- Assignment -
Could you restate every line of the data word for word?

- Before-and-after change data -
—————
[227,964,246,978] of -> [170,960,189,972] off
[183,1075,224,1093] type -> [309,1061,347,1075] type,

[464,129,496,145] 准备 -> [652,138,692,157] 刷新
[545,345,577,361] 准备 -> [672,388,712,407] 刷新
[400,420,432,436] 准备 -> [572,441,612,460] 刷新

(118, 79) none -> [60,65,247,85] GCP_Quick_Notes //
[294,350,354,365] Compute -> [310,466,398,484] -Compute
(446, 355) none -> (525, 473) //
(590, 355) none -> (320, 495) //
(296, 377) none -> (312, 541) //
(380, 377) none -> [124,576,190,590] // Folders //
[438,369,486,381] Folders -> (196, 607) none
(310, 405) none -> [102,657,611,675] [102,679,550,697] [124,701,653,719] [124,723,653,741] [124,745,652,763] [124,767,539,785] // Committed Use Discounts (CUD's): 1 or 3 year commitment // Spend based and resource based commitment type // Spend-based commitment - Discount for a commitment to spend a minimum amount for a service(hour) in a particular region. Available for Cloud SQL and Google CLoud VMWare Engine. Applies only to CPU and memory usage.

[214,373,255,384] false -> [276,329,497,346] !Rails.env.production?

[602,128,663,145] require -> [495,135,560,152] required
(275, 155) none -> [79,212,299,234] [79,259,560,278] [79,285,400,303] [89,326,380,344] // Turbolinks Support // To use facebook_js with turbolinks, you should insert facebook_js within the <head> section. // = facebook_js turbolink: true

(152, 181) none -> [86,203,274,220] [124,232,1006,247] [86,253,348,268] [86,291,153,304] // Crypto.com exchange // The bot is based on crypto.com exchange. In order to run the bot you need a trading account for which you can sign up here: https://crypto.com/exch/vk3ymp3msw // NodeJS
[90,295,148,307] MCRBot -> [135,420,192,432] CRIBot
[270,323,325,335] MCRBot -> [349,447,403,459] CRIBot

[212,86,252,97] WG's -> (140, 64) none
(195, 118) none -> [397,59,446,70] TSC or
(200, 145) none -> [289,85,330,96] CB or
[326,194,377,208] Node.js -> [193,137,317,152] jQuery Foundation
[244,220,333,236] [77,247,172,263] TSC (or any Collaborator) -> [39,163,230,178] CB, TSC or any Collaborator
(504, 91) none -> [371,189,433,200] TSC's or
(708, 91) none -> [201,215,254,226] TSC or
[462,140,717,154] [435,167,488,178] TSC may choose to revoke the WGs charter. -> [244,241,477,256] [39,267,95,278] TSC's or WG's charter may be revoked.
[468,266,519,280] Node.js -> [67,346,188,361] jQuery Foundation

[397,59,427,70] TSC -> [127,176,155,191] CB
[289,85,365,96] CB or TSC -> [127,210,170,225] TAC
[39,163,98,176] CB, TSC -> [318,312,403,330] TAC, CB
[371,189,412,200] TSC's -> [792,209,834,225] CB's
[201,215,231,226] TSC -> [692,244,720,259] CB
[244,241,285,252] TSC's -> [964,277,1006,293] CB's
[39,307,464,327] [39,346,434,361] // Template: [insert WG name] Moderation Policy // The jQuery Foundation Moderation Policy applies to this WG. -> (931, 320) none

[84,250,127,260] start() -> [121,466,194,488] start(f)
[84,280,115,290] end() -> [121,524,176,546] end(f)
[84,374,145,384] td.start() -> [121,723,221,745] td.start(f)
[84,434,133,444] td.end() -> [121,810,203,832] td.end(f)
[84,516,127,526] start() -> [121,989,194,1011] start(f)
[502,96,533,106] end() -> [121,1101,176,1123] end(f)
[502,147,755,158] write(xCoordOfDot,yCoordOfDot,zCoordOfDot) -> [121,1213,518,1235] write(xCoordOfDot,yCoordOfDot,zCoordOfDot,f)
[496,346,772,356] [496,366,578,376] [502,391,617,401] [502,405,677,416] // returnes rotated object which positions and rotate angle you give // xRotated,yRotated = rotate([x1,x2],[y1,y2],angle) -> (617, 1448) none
—————
- Output below -
[227,964,246,978] of -> [170,960,189,972] off
[183,1075,224,1093] type -> [309,1061,347,1075] type,

[464,129,496,145] 准备 -> [652,138,692,157] 刷新
[545,345,577,361] 准备 -> [672,388,712,407] 刷新
[400,420,432,436] 准备 -> [572,441,612,460] 刷新

(118, 79) none -> [60,65,247,85] GCP_Quick_Notes //
[294,350,354,365] Compute -> [310,466,398,484] -Compute
(446, 355) none -> (525, 473) //
(590, 355) none -> (320, 495) //
(296, 377) none -> (312, 541) //
(380, 377) none -> [124,576,190,590] // Folders //
[438,369,486,381] Folders -> (196, 607) none
(310, 405) none -> [102,657,611,675] [102,679,550,697] [124,701,653,719] [124,723,653,741] [124,745,652,763] [124,767,539,785] // Committed Use Discounts (CUD's): 1 or 3 year commitment // Spend based and resource based commitment type // Spend-based commitment - Discount for a commitment to spend a minimum amount for a service(hour) in a particular region. Available for Cloud SQL and Google CLoud VMWare Engine. Applies only to CPU and memory usage.

[214,373,255,384] false -> [276,329,497,346] !Rails.env.production?

[602,128,663,145] require -> [495,135,560,152] required
(275, 155) none -> [79,212,299,234] [79,259,560,278] [79,285,400,303] [89,326,380,344] // Turbolinks Support // To use facebook_js with turbolinks, you should insert facebook_js within the <head> section. // = facebook_js turbolink: true

(152, 181) none -> [86,203,274,220] [124,232,1006,247] [86,253,348,268] [86,291,153,304] // Crypto.com exchange // The bot is based on crypto.com exchange. In order to run the bot you need a trading account for which you can sign up here: https://crypto.com/exch/vk3ymp3msw // NodeJS
[90,295,148,307] MCRBot -> [135,420,192,432] CRIBot
[270,323,325,335] MCRBot -> [349,447,403,459] CRIBot

[212,86,252,97] WG's -> (140, 64) none
(195, 118) none -> [397,59,446,70] TSC or
(200, 145) none -> [289,85,330,96] CB or
[326,194,377,208] Node.js -> [193,137,317,152] jQuery Foundation
[244,220,333,236] [77,247,172,263] TSC (or any Collaborator) -> [39,163,230,178] CB, TSC or any Collaborator
(504, 91) none -> [371,189,433,200] TSC's or
(708, 91) none -> [201,215,254,226] TSC or
[462,140,717,154] [435,167,488,178] TSC may choose to revoke the WGs charter. -> [244,241,477,256] [39,267,95,278] TSC's or WG's charter may be revoked.
[468,266,519,280] Node.js -> [67,346,188,361] jQuery Foundation

[397,59,427,70] TSC -> [127,176,155,191] CB
[289,85,365,96] CB or TSC -> [127,210,170,225] TAC
[39,163,98,176] CB, TSC -> [318,312,403,330] TAC, CB
[371,189,412,200] TSC's -> [792,209,834,225] CB's
[201,215,231,226] TSC -> [692,244,720,259] CB
[244,241,285,252] TSC's -> [964,277,1006,293] CB's
[39,307,464,327] [39,346,434,361] // Template: [insert WG name] Moderation Policy // The jQuery Foundation Moderation Policy applies to this WG. -> (931, 320) none

[84,250,127,260] start() -> [121,466,194,488] start(f)
[84,280,115,290] end() -> [121,524,176,546] end(f)
[84,374,145,384] td.start() -> [121,723,221,745] td.start(f)
[84,434,133,444] td.end() -> [121,810,203,832] td.end(f)
[84,516,127,526] start() -> [121,989,194,1011] start(f)
[502,96,533,106] end() -> [121,1101,176,1123] end(f)
[502,147,755,158] write(xCoordOfDot,yCoordOfDot,zCoordOfDot) -> [121,1213,518,1235] write(xCoordOfDot,yCoordOfDot,zCoordOfDot,f)
[496,346,772,356] [496,366,578,376] [502,391,617,401] [502,405,677,416] // returnes rotated object which positions and rotate angle you give // xRotated,yRotated = rotate([x1,x2],[y1,y2],angle) -> (617, 1448) none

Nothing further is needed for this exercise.